Bamurru Plains, The Hide, Kakadu National Park, Mary River, Northern Territories, Australia

Longitude 131˚, Uluru

Facing the iconic monolith of Uluru, Longitude 131 is a magical retreat hidden amidst the vast outback of central Australia. Having recently added a balcony to each of the fifteen luxury guest tents, it is now possible to spend the night beneath the stars. Port, cognac and other digestifs are served by firelight before settled down in your bespoke luxury swag for two for the night.

Longitude 131, Guestroom with terrace and views of Uluru

Sal Salis, Ningaloo Reef

When shown a photo of Sal Salis the general response is a sharp intake of breath followed by an “oooooooohhh, where is that??” A remote safari camp nestled in the sand dunes just feet from the sandy beaches and turquoise, coral filled waters of the Ningaloo Reef on the west coast of Australia. This is the place to come to spend your days swinging in a hammock, snorkelling with turtles or swimming with Whale Sharks! Abandon your tent for the night and instead sleep on the beach under the stars.

Sal Salis tented accommodation

Pepperbush Adventures, Tasmania

Not something offered as standard but we can arrange for a night under the stars with Craig ‘Bushie’ Williams – owner of Pepper Bush Adventures, a real life Tasmanian bushman and one of the countries most respected wildlife guides. Indulge in a bush tucker meal cooked over the fire in the middle of nowhere while spotting the local wildlife as the sunsets, before settled down for the night in your swag.

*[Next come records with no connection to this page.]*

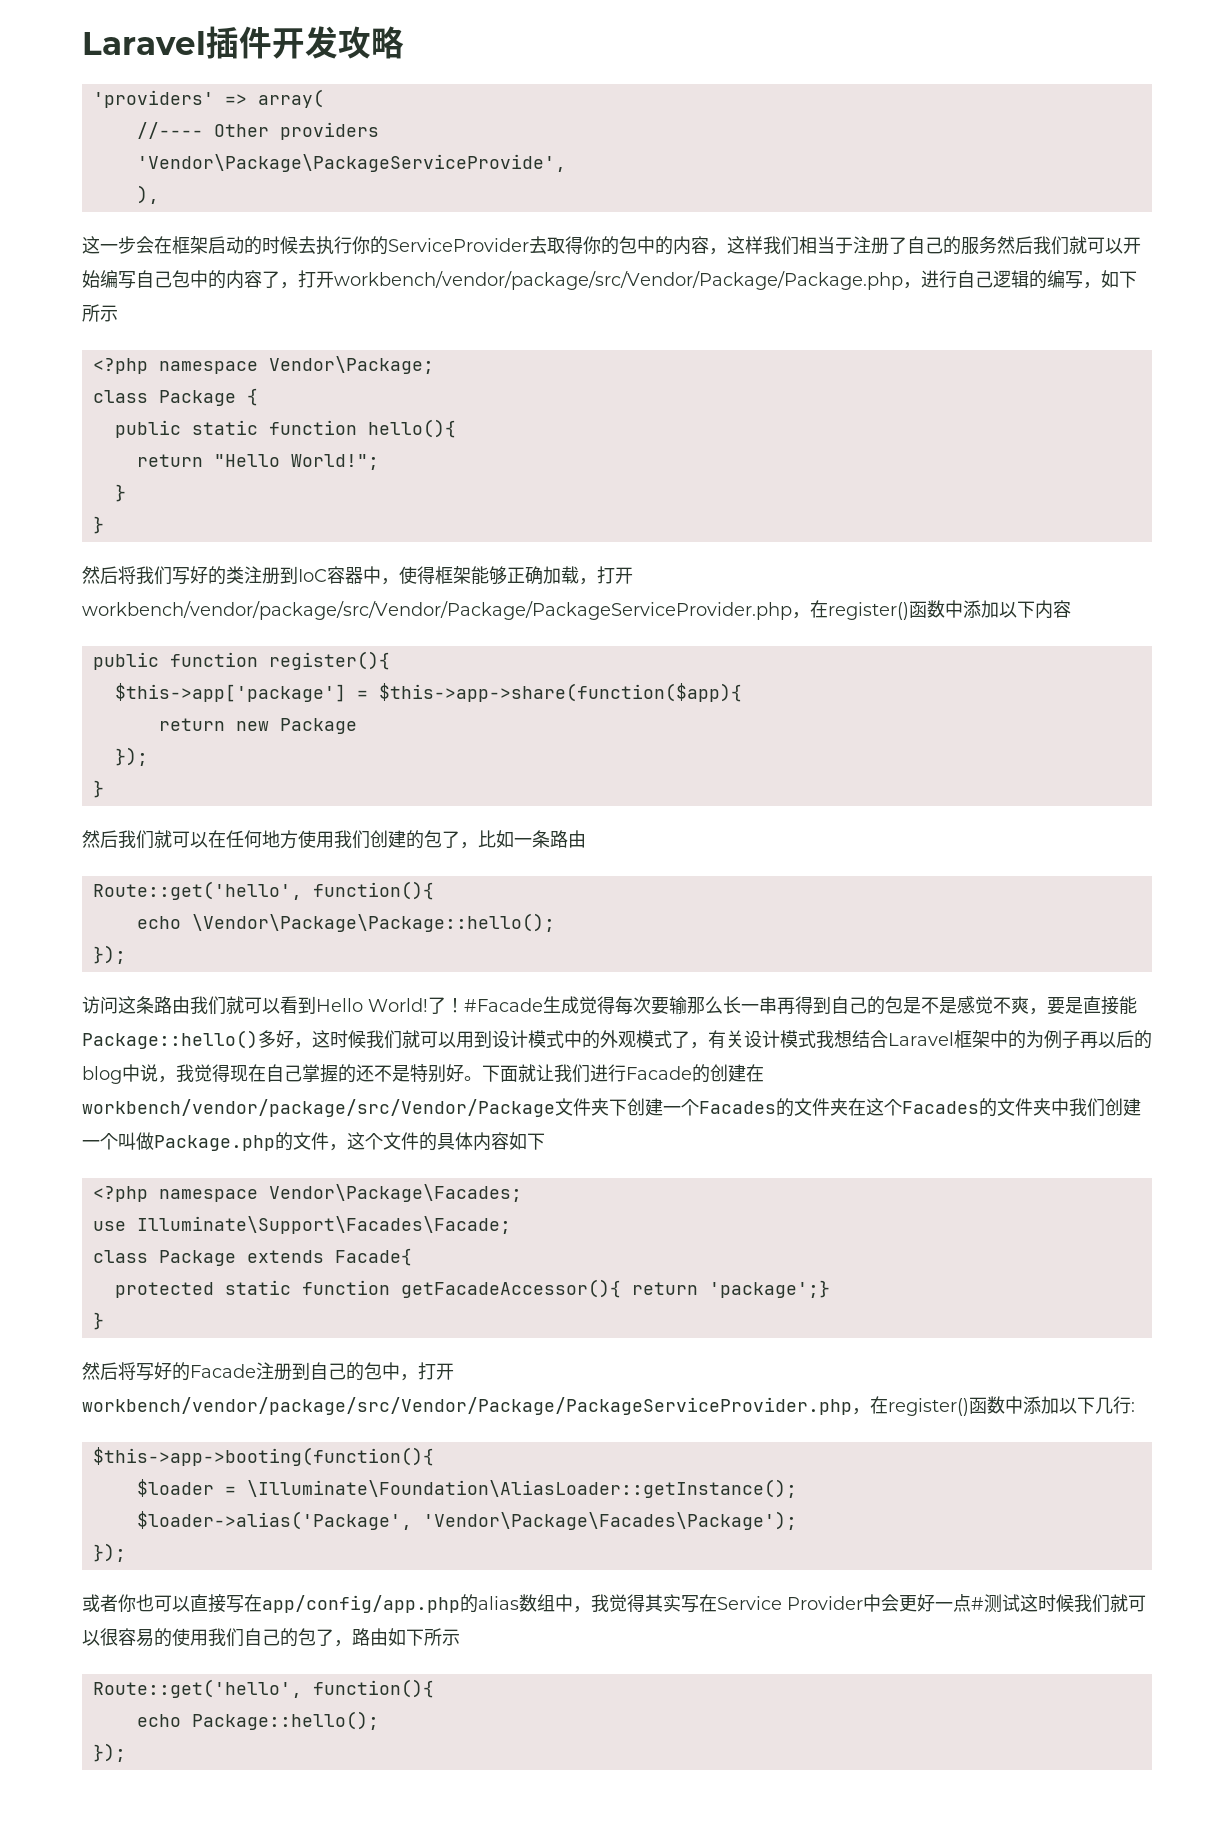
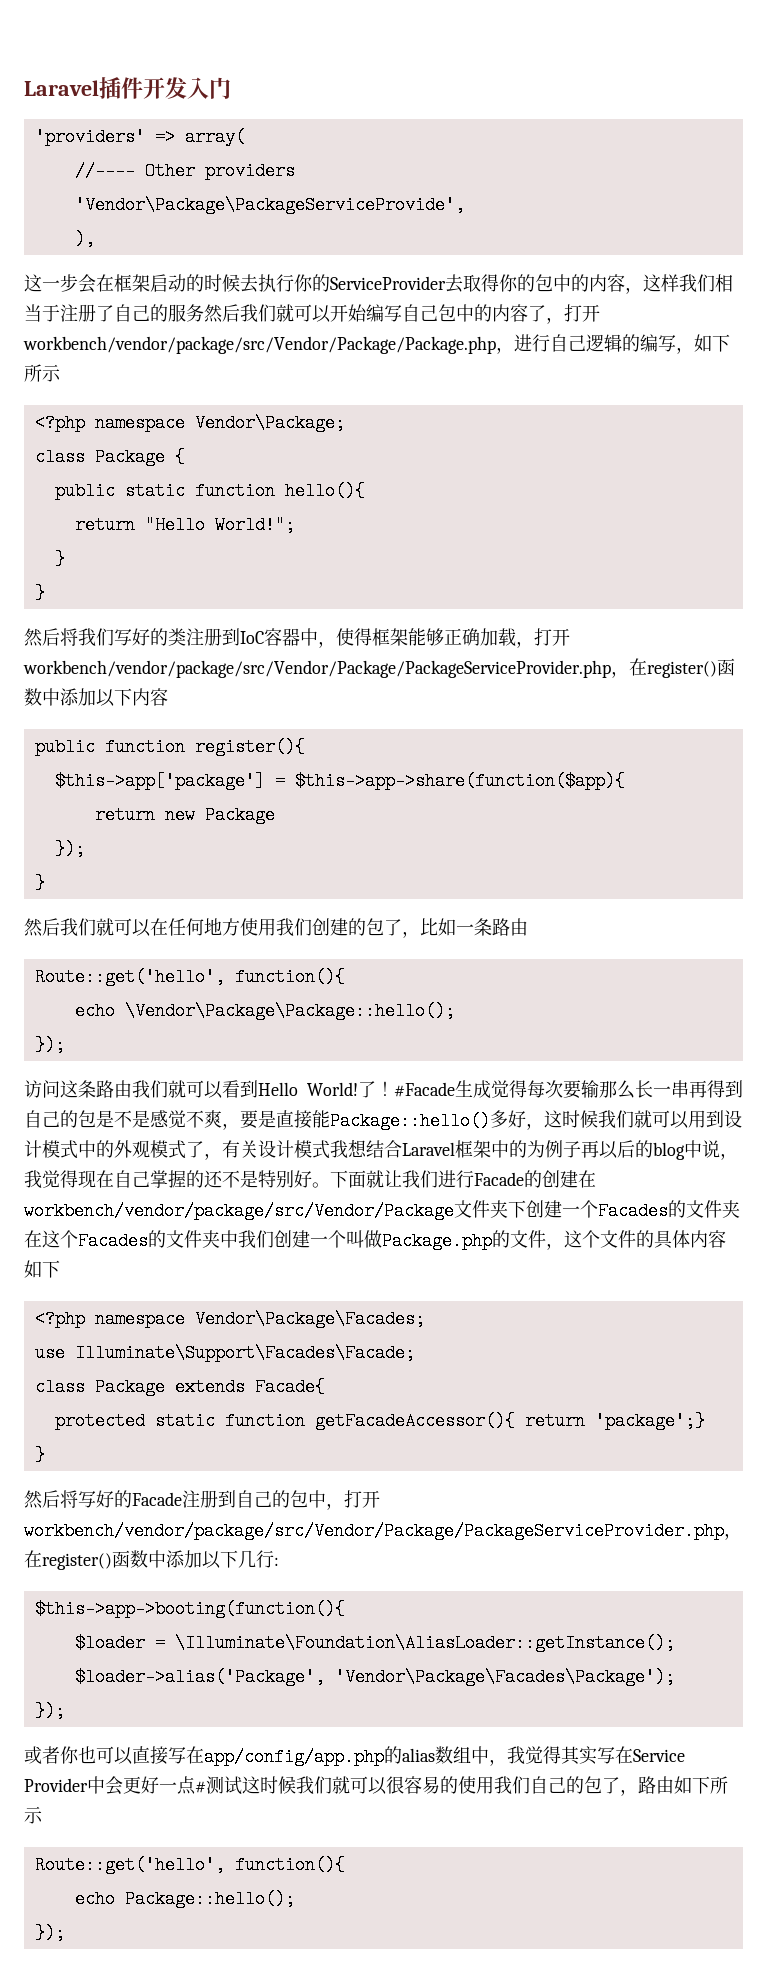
- Laravel插件开发攻略
+ Laravel插件开发入门

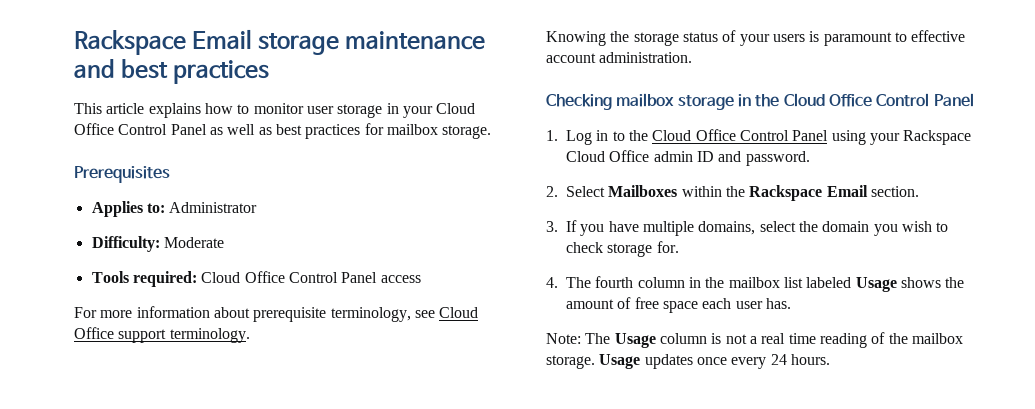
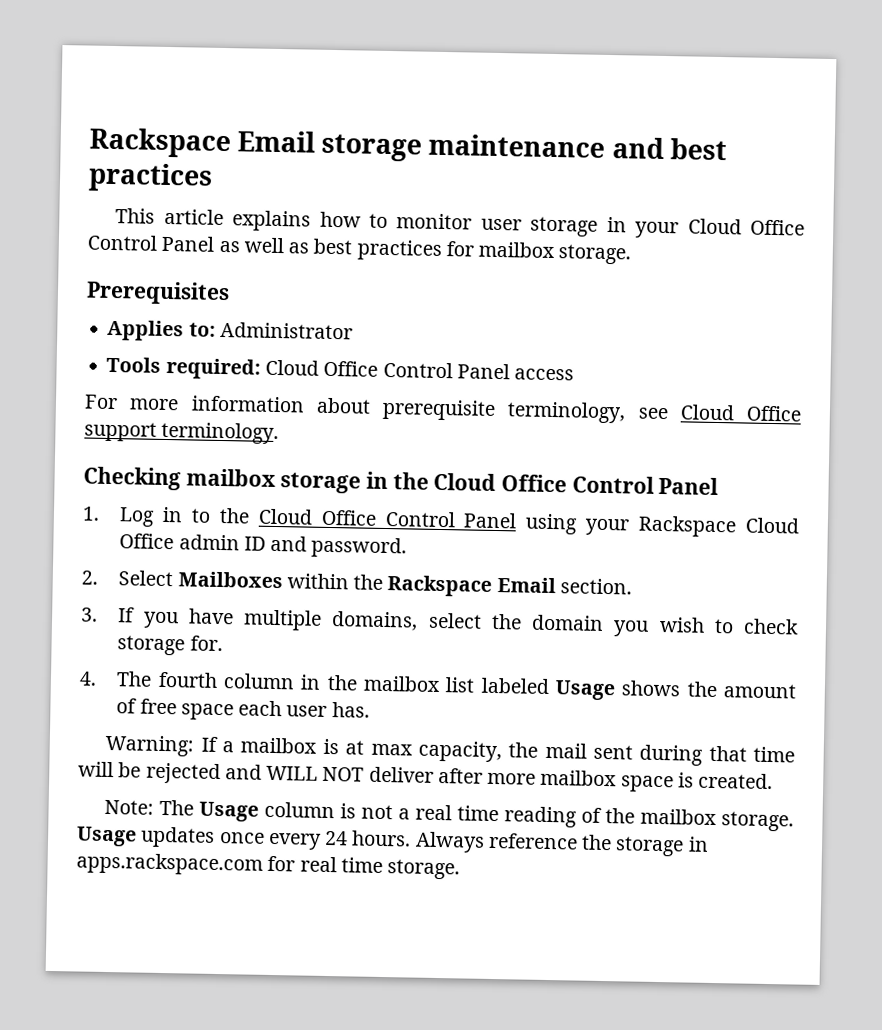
- Difficulty: Moderate
- Knowing the storage status of your users is paramount to effective account administration.
+ Warning: If a mailbox is at max capacity, the mail sent during that time will be rejected and WILL NOT deliver after more mailbox space is created.
+ Always reference the storage in apps.rackspace.com for real time storage.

On tour with Craig Williams - Pepperbush Adventures

Arkaba Walk, Flinders Ranges

Experience outback walking in style on a 4 day walk through the ancient and ever changing landscapes of the Flinders Ranges and camp out under the stars. Camps are set up in spectacular locations so this is an amazing chance to experience the true scale and beauty of the outback but with a few creature comforts to make it an extra special experience. Covering 45 km’s over four days a support vehicle takes luggage between camps and a guide and all meals and drinks are included.

Arkaba Walk, Swag Camp

Start planning your Australian adventure now. Email inspire@steppestravel.com or call us on 01285 601 753.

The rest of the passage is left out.